BEGIN

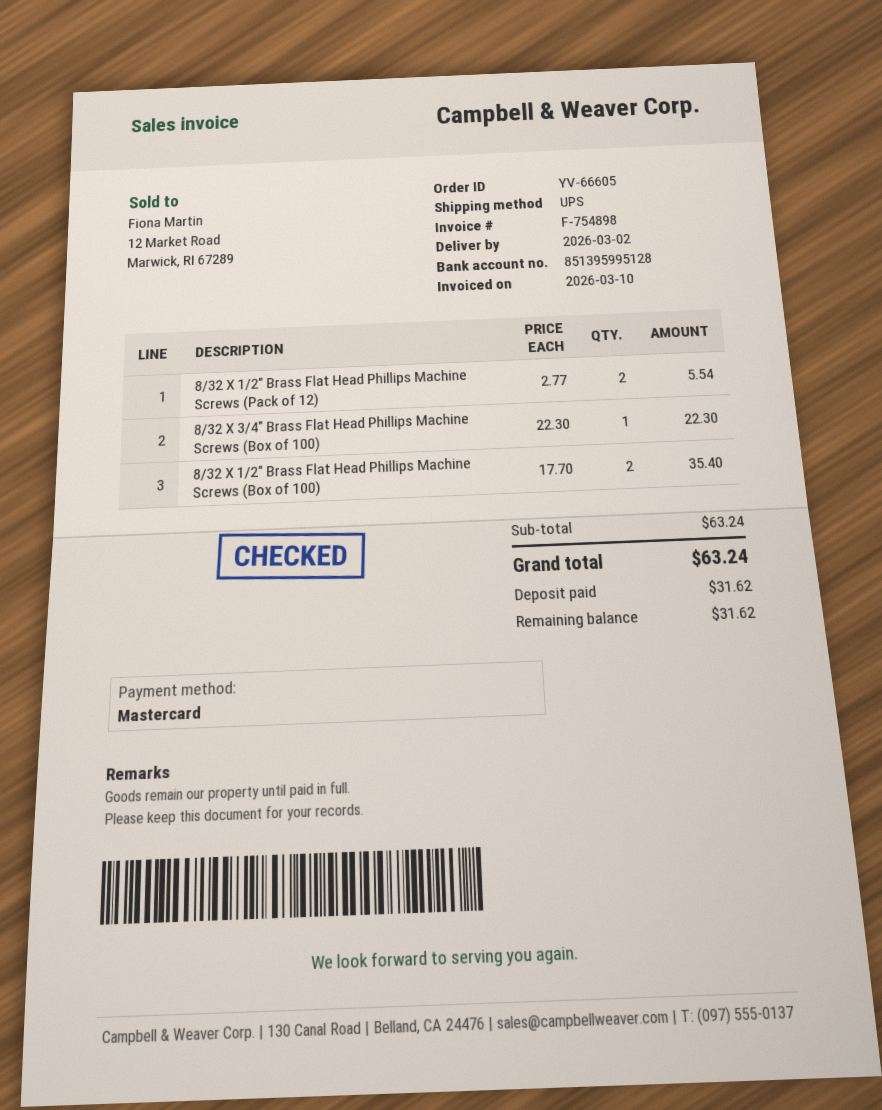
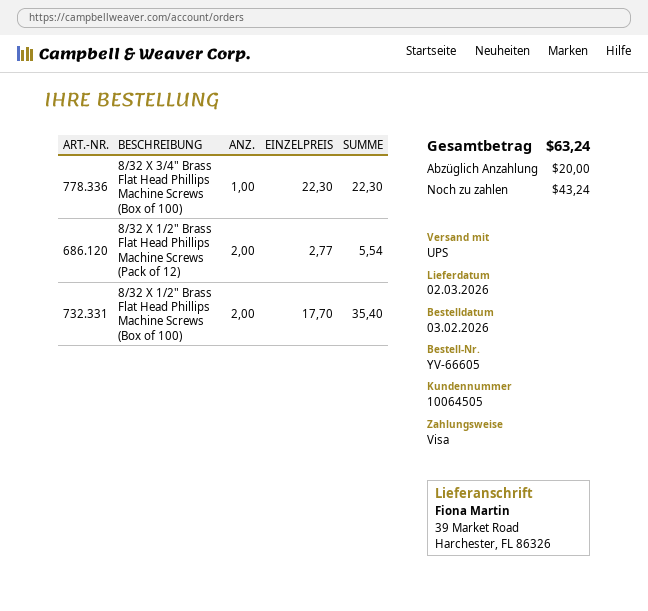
payment method: Mastercard -> Visa
deposit: 31.62 -> 20.00
balance: 31.62 -> 43.24

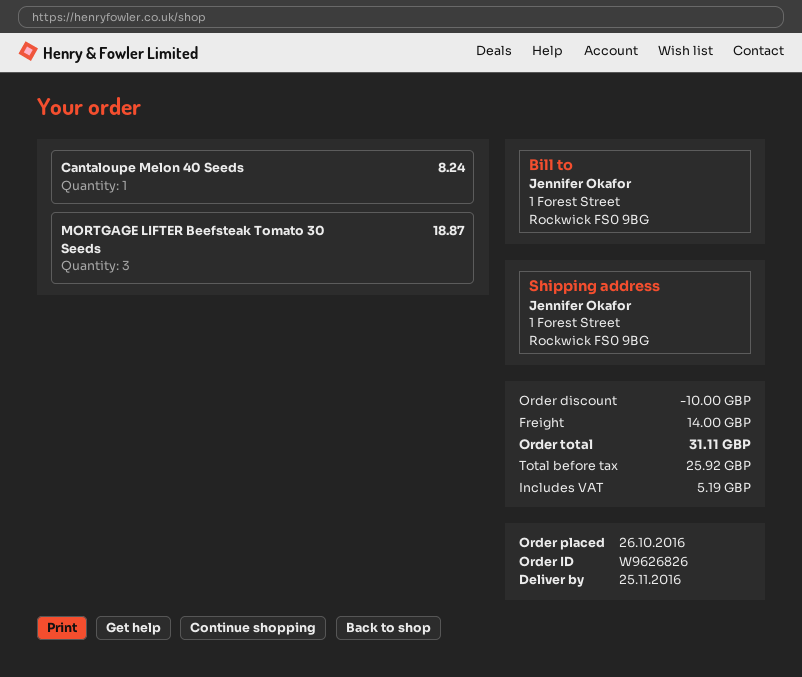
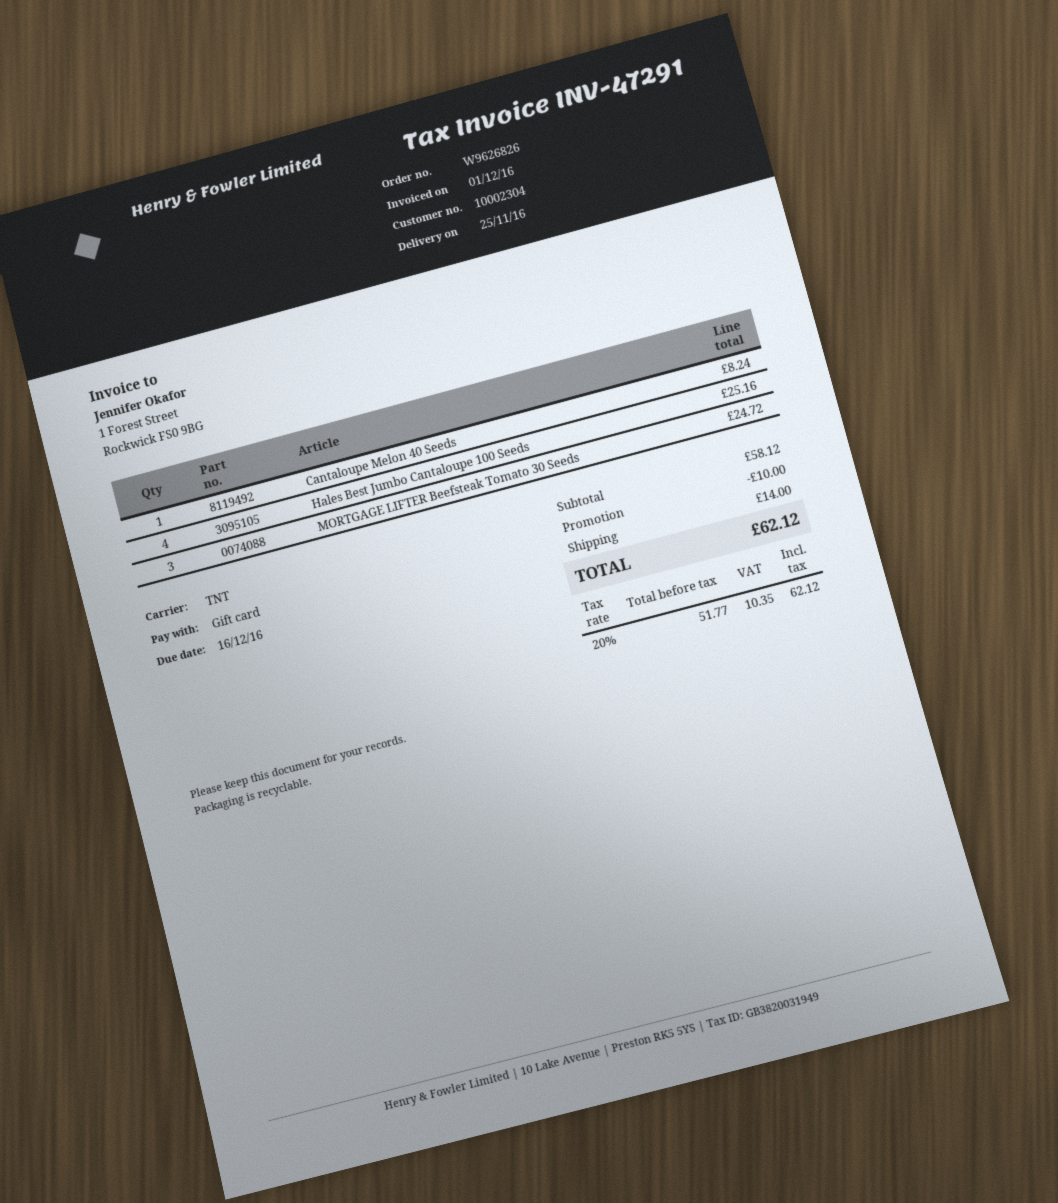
MORTGAGE LIFTER Beefsteak Tomato 30 Seeds: 3 for 18.87 -> 3 for 24.72
Hales Best Jumbo Cantaloupe 100 Seeds: none -> 4 for 25.16
net: 25.92 -> 51.77
tax: 5.19 -> 10.35
total: 31.11 -> 62.12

END

Requirement: Lines from the entries that contain the string "Seeds" must be found and copied.

Response to this exercise:
MORTGAGE LIFTER Beefsteak Tomato 30 Seeds: 3 for 18.87 -> 3 for 24.72
Hales Best Jumbo Cantaloupe 100 Seeds: none -> 4 for 25.16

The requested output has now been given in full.